German Industrial Production
by Robert Brusca  April 8, 2013

German industrial output rose by 0.5% in February after dropping by 0.6% in January. Even so, over three-months, IP is up at just a 0.4% annual rate. With two months of data in for the first quarter, IP is still shrinking at a 1.6% annual rate.

Consumer goods output is shrinking at a 4% annual rate in Q1. Capital goods output is up at a 1.2% annual rate. Intermediate goods output is falling at a 2.1% annual rate.

Construction output has been steadily falling. It is declining at a 21% annual rate in Q1.
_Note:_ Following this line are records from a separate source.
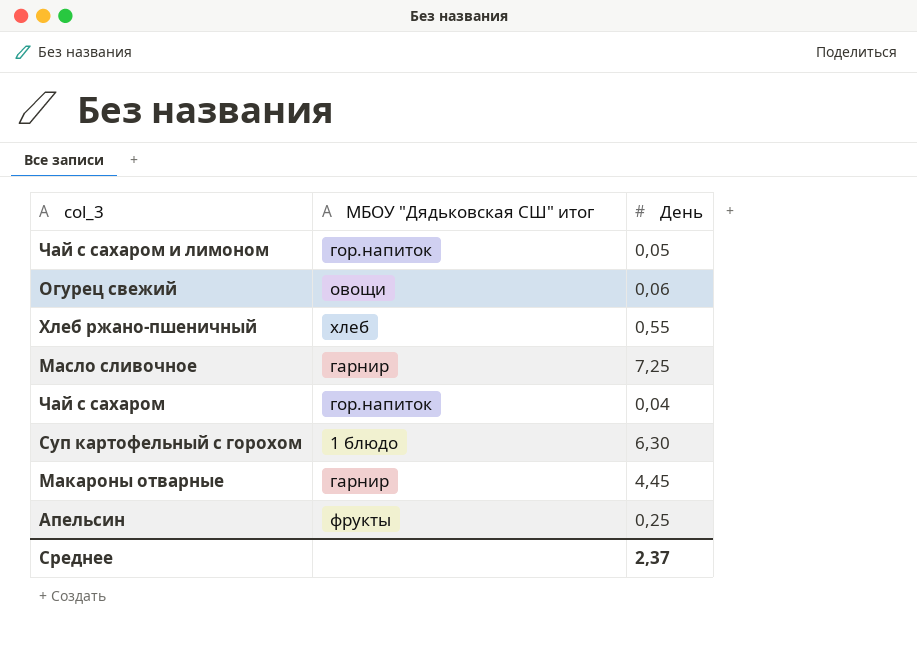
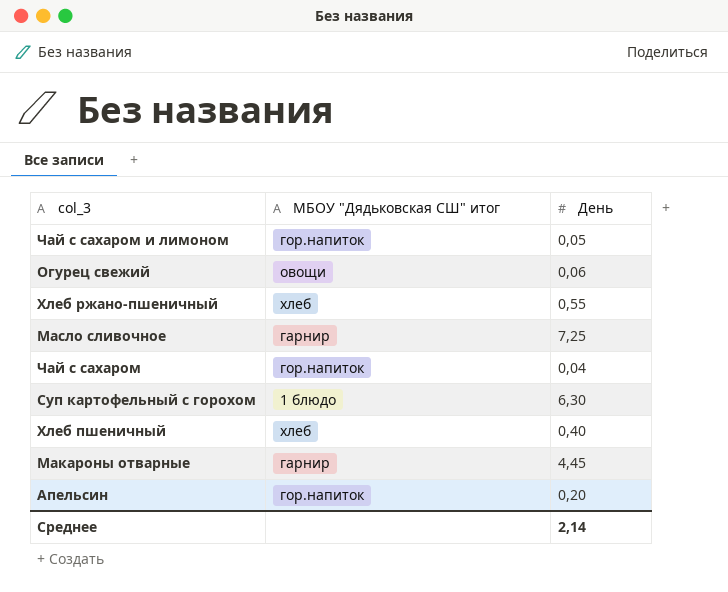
row Хлеб пшеничный: none -> хлеб | 0,40
Апельсин | МБОУ "Дядьковская СШ" итог: фрукты -> гор.напиток
Апельсин | День: 0,25 -> 0,20
Среднее | День: 2,37 -> 2,14

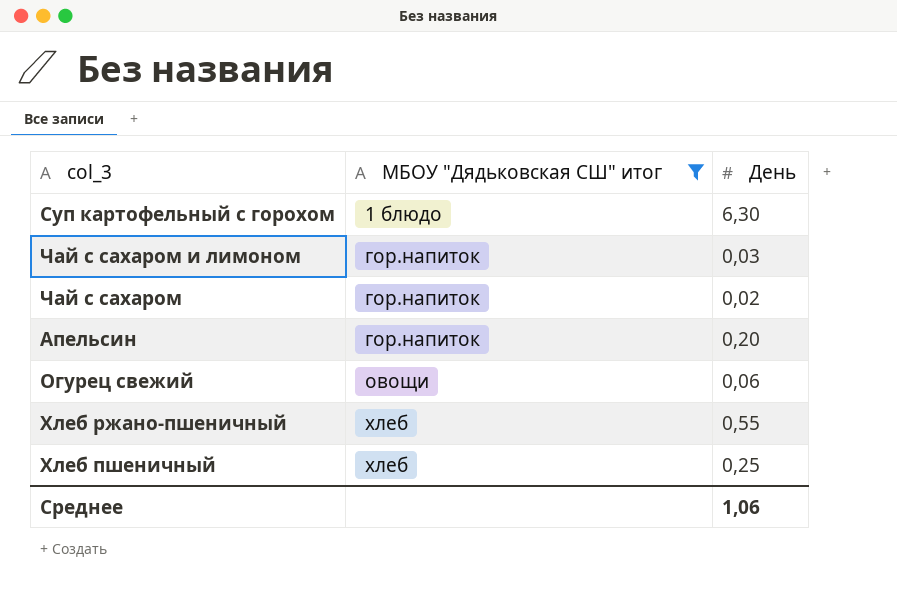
filter: none -> МБОУ "Дядьковская СШ" итог != гарнир
row order: none -> МБОУ "Дядьковская СШ" итог ascending
Чай с сахаром и лимоном | День: 0,05 -> 0,03
Чай с сахаром | День: 0,04 -> 0,02
Хлеб пшеничный | День: 0,40 -> 0,25
Среднее | День: 2,14 -> 1,06

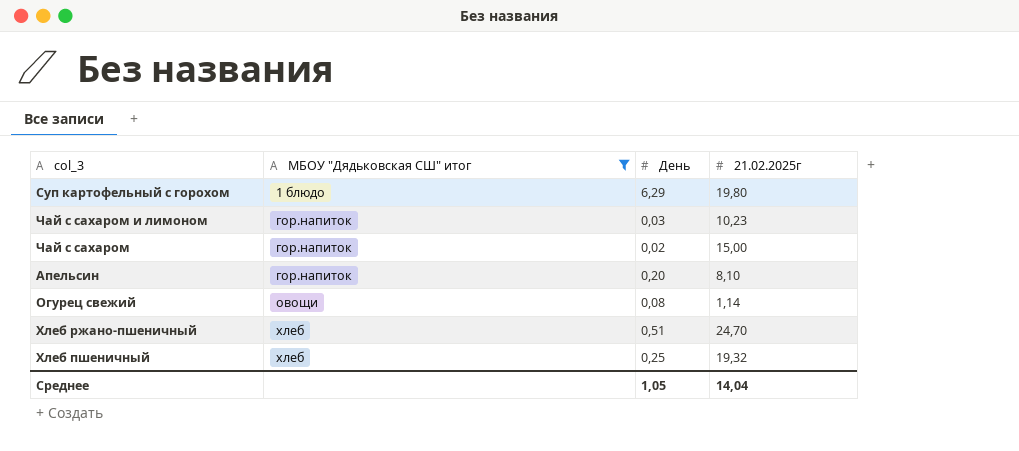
column 21.02.2025г | position: none -> 4
Суп картофельный с горохом | День: 6,30 -> 6,29
Огурец свежий | День: 0,06 -> 0,08
Хлеб ржано-пшеничный | День: 0,55 -> 0,51
Среднее | День: 1,06 -> 1,05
German manufacturing output and real orders elevated in February, but each series is still contracting in Q1. Only Ireland and Portugal in the Zone have reported out IP data for February and both have industrial output rising strongly two months into the first quarter.

Overall the European Community remains under pressure and while the German economy is still on a different level than the rest of the Zone but it is not immune to the stresses, it is still laboring. Overall e-Zone investor confidence fell in April for the second month in a row to steeply negative -17.3 reading from -10.6 in March. Portugal is under pressure after its supreme court has disallowed a large slug of budget cuts it had adopted to meet its austerity demands. Now Portugal needs to launch 'plan B' to stay in compliance with the austerity demands that have been placed upon it. Germany is still surrounded by a lot of pressure and weakness. While it is doing better than the rest of Europe, neither Germany nor the e-Zone are yet out of the woods.